Below are the records; give again exactly the line with "tt0338806 | Created", the line with "column year | position: none -> 3", and each line that lies between them, and nothing besides.

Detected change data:
^^^^

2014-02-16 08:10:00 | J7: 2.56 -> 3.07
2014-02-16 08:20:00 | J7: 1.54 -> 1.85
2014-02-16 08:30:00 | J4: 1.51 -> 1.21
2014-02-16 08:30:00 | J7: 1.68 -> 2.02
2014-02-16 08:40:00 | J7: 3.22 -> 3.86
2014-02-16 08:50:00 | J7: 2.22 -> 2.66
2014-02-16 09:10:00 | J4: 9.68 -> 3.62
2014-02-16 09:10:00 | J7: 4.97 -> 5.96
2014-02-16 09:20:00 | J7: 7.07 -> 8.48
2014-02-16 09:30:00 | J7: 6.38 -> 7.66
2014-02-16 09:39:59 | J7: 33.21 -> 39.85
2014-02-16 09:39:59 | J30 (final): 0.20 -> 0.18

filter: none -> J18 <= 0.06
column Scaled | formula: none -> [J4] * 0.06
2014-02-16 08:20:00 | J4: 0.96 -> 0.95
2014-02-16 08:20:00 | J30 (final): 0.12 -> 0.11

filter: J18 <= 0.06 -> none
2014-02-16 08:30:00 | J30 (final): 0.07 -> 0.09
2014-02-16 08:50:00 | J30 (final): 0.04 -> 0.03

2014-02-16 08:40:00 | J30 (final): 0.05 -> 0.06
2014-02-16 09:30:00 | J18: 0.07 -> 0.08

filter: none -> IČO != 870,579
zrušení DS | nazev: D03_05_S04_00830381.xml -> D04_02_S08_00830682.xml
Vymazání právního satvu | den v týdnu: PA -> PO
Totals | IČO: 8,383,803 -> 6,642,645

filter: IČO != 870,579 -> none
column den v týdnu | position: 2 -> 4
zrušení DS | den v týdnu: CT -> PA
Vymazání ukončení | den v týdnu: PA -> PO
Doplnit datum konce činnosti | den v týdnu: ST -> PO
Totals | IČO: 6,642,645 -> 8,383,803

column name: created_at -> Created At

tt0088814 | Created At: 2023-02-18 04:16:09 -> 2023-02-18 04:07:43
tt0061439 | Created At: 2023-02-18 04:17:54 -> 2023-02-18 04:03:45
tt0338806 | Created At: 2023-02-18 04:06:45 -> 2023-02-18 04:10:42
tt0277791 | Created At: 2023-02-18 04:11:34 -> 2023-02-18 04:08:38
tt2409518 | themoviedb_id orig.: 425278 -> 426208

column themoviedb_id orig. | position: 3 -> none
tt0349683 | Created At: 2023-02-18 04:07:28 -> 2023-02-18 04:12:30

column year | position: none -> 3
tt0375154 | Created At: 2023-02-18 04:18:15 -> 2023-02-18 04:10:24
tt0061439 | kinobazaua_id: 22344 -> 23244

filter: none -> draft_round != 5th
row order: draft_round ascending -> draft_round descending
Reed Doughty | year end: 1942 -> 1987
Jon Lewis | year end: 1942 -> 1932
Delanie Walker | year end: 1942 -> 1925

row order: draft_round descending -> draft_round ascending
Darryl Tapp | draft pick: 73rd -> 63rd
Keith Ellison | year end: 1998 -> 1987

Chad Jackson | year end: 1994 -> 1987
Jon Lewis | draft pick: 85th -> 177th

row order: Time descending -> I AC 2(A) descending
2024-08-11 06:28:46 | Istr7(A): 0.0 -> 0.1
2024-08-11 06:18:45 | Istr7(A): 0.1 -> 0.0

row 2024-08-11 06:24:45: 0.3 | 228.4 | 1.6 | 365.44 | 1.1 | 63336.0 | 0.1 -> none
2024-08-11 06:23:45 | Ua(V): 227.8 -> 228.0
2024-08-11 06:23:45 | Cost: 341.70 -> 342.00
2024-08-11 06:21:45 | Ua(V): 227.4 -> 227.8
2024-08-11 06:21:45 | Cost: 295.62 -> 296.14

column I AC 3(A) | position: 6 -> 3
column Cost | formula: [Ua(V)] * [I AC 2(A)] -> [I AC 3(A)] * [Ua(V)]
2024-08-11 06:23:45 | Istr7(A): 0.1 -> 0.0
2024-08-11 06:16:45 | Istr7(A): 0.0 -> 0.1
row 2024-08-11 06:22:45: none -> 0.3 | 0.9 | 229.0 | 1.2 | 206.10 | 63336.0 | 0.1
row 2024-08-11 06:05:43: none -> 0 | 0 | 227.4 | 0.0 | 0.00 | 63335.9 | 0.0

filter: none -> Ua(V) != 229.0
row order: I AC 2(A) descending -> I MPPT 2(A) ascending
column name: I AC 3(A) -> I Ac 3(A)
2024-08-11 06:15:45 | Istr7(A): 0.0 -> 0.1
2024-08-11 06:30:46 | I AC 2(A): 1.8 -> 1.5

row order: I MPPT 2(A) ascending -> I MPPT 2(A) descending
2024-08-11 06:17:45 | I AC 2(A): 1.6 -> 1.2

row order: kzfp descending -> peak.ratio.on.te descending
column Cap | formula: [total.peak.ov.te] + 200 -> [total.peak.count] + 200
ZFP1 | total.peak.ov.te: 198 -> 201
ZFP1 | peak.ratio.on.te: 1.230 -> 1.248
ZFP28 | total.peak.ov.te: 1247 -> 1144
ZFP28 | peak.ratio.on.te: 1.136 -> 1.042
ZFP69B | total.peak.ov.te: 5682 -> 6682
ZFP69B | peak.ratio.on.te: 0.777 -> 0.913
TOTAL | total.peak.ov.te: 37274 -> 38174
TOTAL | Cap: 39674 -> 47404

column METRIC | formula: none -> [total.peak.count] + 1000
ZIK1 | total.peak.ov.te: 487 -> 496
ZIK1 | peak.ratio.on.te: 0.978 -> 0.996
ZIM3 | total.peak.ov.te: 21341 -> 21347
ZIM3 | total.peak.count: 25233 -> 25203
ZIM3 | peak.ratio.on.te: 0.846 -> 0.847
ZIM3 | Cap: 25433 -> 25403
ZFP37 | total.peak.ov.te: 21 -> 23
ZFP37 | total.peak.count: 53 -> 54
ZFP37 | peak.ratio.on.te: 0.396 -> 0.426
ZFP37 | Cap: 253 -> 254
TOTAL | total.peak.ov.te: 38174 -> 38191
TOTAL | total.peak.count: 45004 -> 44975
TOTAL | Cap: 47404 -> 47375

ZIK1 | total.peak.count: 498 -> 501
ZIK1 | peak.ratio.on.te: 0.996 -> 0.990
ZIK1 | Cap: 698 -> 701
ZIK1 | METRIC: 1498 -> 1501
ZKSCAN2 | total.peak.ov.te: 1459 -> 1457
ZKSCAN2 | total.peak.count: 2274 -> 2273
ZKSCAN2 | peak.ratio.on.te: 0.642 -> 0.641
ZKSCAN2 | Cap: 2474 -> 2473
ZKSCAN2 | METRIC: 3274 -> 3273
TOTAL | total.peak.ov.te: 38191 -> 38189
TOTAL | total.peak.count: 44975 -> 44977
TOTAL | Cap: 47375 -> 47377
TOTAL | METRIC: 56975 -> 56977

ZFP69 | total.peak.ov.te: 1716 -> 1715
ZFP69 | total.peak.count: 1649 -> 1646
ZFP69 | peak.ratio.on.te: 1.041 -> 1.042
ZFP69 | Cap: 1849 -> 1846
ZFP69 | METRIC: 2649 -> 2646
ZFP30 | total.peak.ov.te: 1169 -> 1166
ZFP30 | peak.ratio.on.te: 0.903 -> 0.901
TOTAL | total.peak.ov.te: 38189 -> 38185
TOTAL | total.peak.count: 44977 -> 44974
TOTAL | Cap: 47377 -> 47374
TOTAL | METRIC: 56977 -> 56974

^^^^

Result of this exercise:
tt0338806 | Created At: 2023-02-18 04:06:45 -> 2023-02-18 04:10:42
tt0277791 | Created At: 2023-02-18 04:11:34 -> 2023-02-18 04:08:38
tt2409518 | themoviedb_id orig.: 425278 -> 426208

column themoviedb_id orig. | position: 3 -> none
tt0349683 | Created At: 2023-02-18 04:07:28 -> 2023-02-18 04:12:30

column year | position: none -> 3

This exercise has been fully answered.